# Spark Streaming
Spark Streaming is an extension to Spark Core which provides scalable, high-throughput, fault-tolerant stream processing. It is built on top of the Spark Core API and helps us to process unbounded streaming data. It uses micro batching and windowing techniques to process streaming data. Spark Streaming provides the following benefits: 
* Fast recovery from failures and stragglers
* Better load balancing and resource usage
* Combination of streaming data with static datasets and interactive queries
* Join one data stream with another data stream
* Native integration with advanced processing libraries (SQL, machine learning, graph processing)

## Spark Streaming Architecture
![streaming-flow.png](attachment:streaming-flow.png)

Spark Streaming takes the input data from streaming sources such as Kafka, Kinesis, or Twitter and divides the data into chunks. These chunks, also called micro batches, are then processed by the Spark Engine to generate a stream of result batches. 

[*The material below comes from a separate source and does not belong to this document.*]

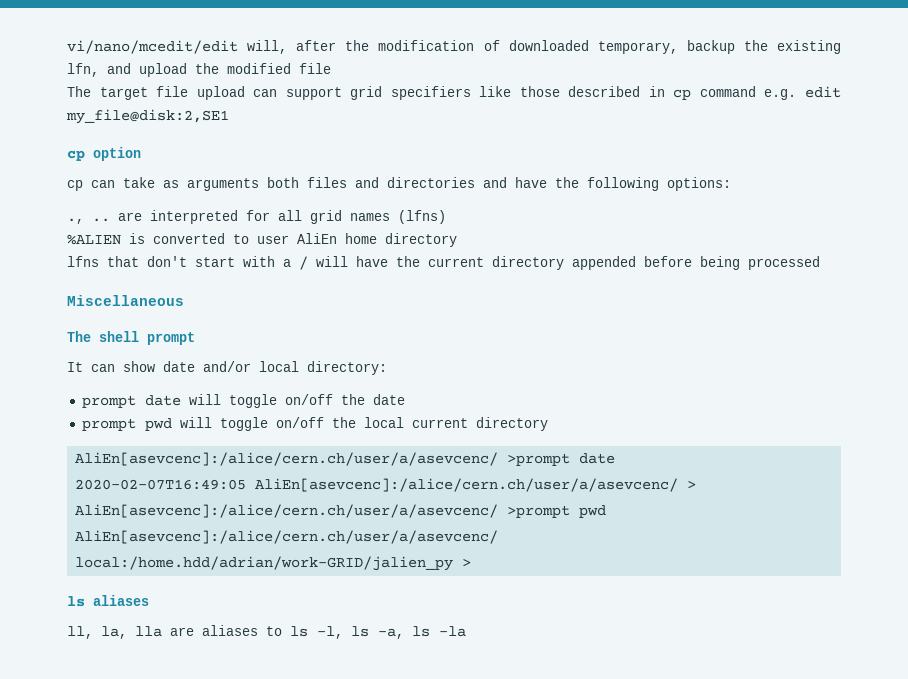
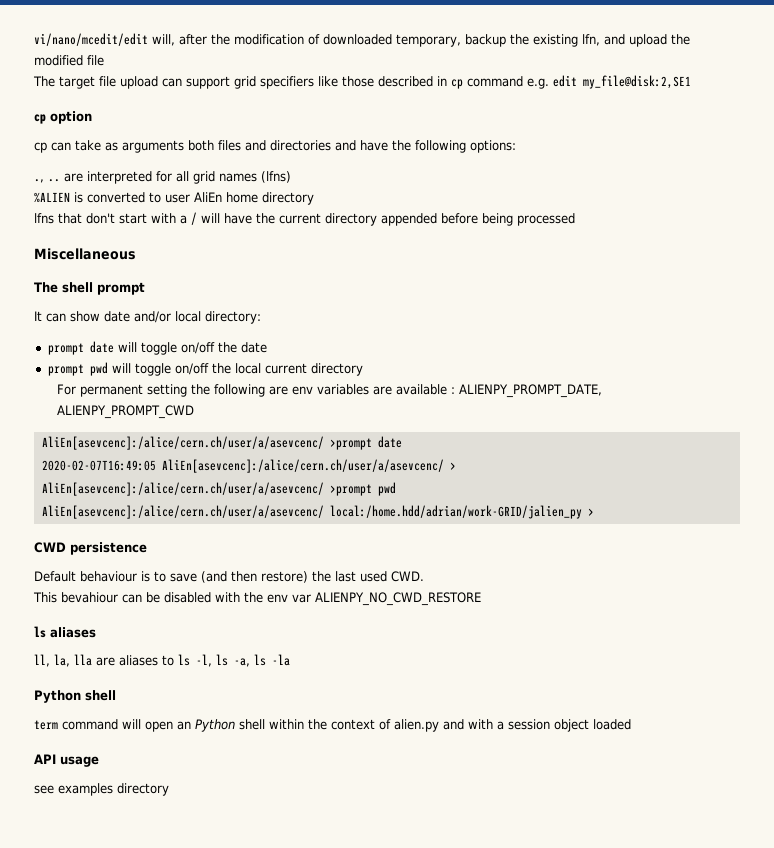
(548, 424) none -> [57,384,603,398] [57,405,195,419] // For permanent setting the following are env variables are available : ALIENPY_PROMPT_DATE, ALIENPY_PROMPT_CWD
(472, 563) none -> [34,542,147,555] [34,571,424,583] [33,592,481,606] // CWD persistence // Default behaviour is to save (and then restore) the last used CWD. // This bevahiour can be disabled with the env var ALIENPY_NO_CWD_RESTORE
(466, 631) none -> [34,690,116,703] [34,719,631,732] [34,754,99,767] [34,783,169,796] // Python shell // term command will open an Python shell within the context of alien.py and with a session object loaded // API usage // see examples directory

Traditional stream processing frameworks use continuous operators to handle streaming data. These operators process one record at a time and pass it to the next operator in the pipeline. The source operator receives data from an external source like Kafka and the sink operator stores data into an external system like HDFS. This process is shown in the following illustration:

![streaming%20operators.png](attachment:streaming%20operators.png)


Spark does not process one record at a time as opposed to traditional continuous operators, rather it discretizes streams into tiny micro batches. Spark receives data from streaming sources, buffers it in memory, and then runs all the operators in the job over these micro batches. Each batch is stored in an RDD which makes it flexible to run any Spark function over it. 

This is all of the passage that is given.